→ **What the task asks**
Scan the entries below for the word "bottom" and copy every line in which it occurs.

──────── Data listing ────────

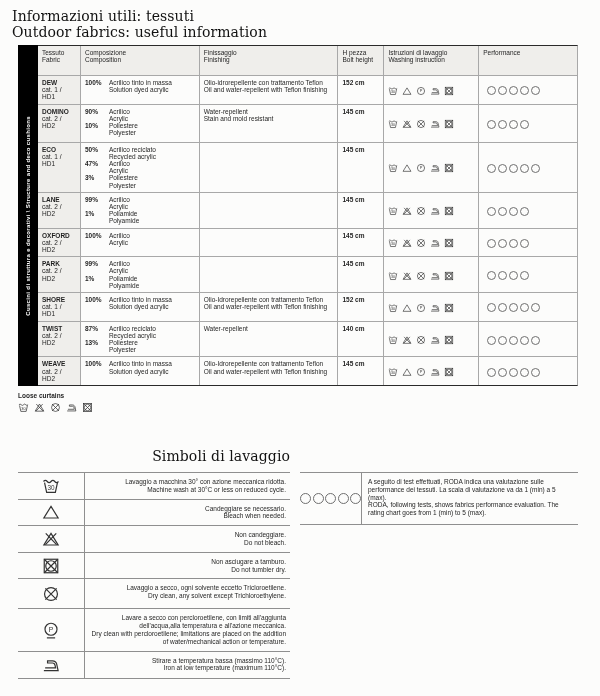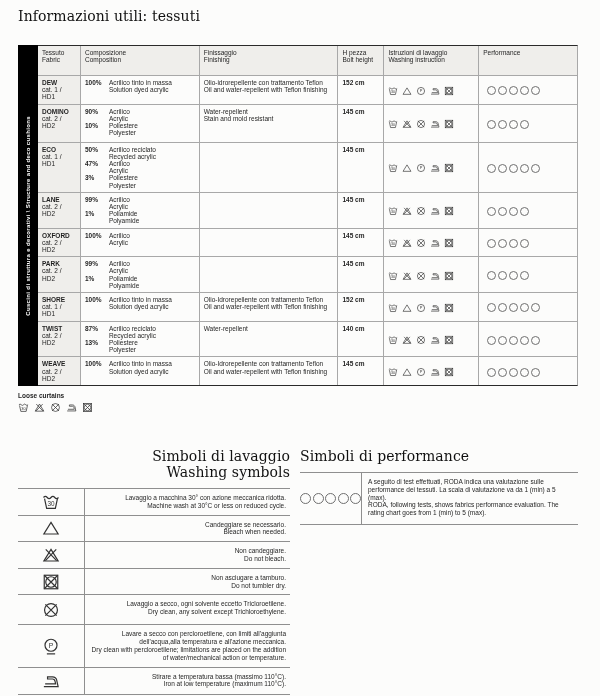--- a/index.html
+++ b/index.html
@@ -11,7 +11,7 @@
     padding:45px 0 0 18px;
   }
   h1,h2 { font-family:"DejaVu Serif", serif; font-weight:400; font-size:14px; line-height:16px; letter-spacing:.1px; color:#111; }
-  .page-title { position:absolute; left:18px; top:8px; }
+  .page-title { position:absolute; left:12px; top:8px; }
 
   
   .main-wrap { display:flex; width:560px; }

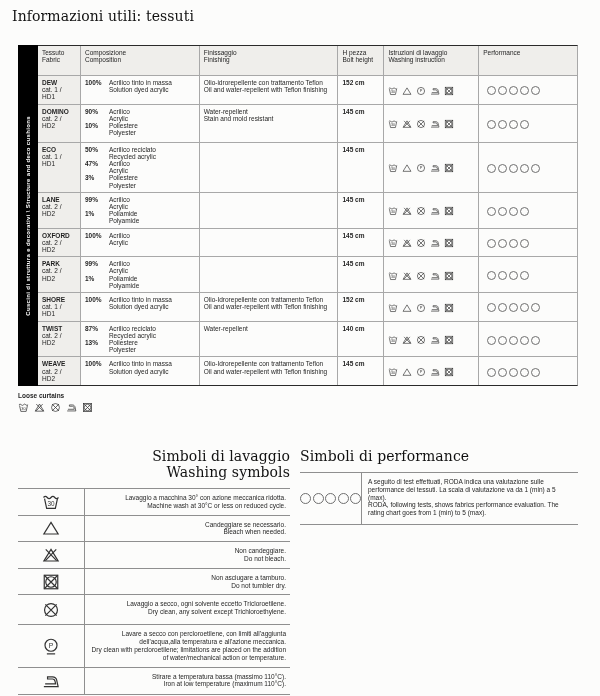--- a/index.html
+++ b/index.html
@@ -68,6 +68,7 @@
 
   <h1 class="page-title">
     <span>Informazioni utili: tessuti</span><br>
+    <span>Outdoor fabrics: useful information</span>
   </h1>
 
   <div class="main-wrap">

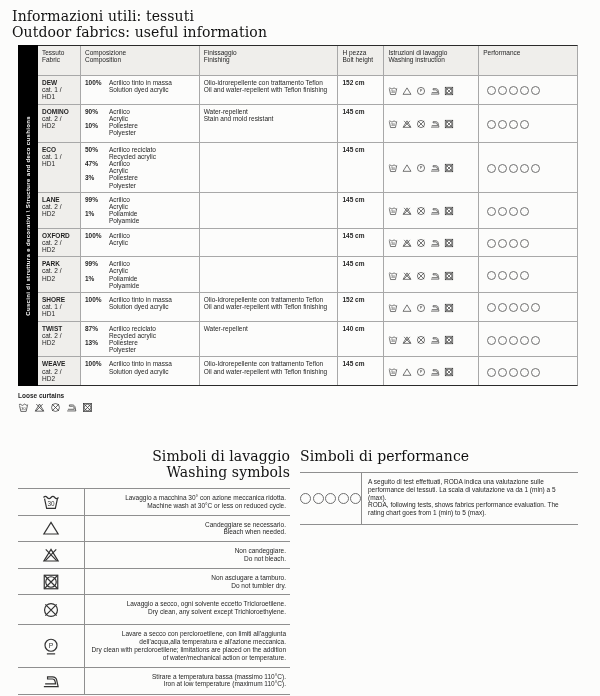--- a/index.html
+++ b/index.html
@@ -831,7 +831,7 @@
 
   <div class="bottom-right">
     <h2>
-      <span>Simboli di performance</span><br>
+      <br>
     </h2>
     <div class="perf-box">
       <div class="perf-circ-cell" id="perf-circles">

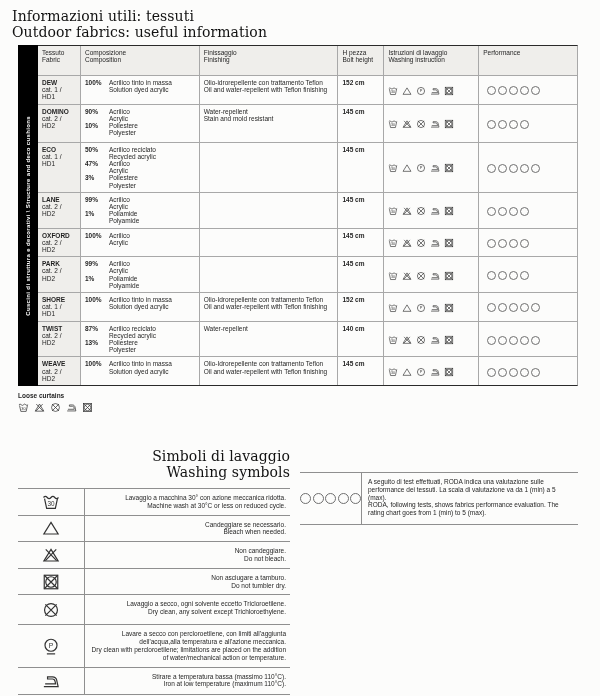--- a/index.html
+++ b/index.html
@@ -724,7 +724,6 @@
   <div class="bottom-left">
     <h2>
       <span>Simboli di lavaggio</span><br>
-      <span>Washing symbols</span>
     </h2>
     <div class="legend-table" id="washing-legend">
         <div class="legend-row" style="min-height:26px">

────────

→ **Solution to the problem**
   <div class="bottom-right">
   <div class="bottom-left">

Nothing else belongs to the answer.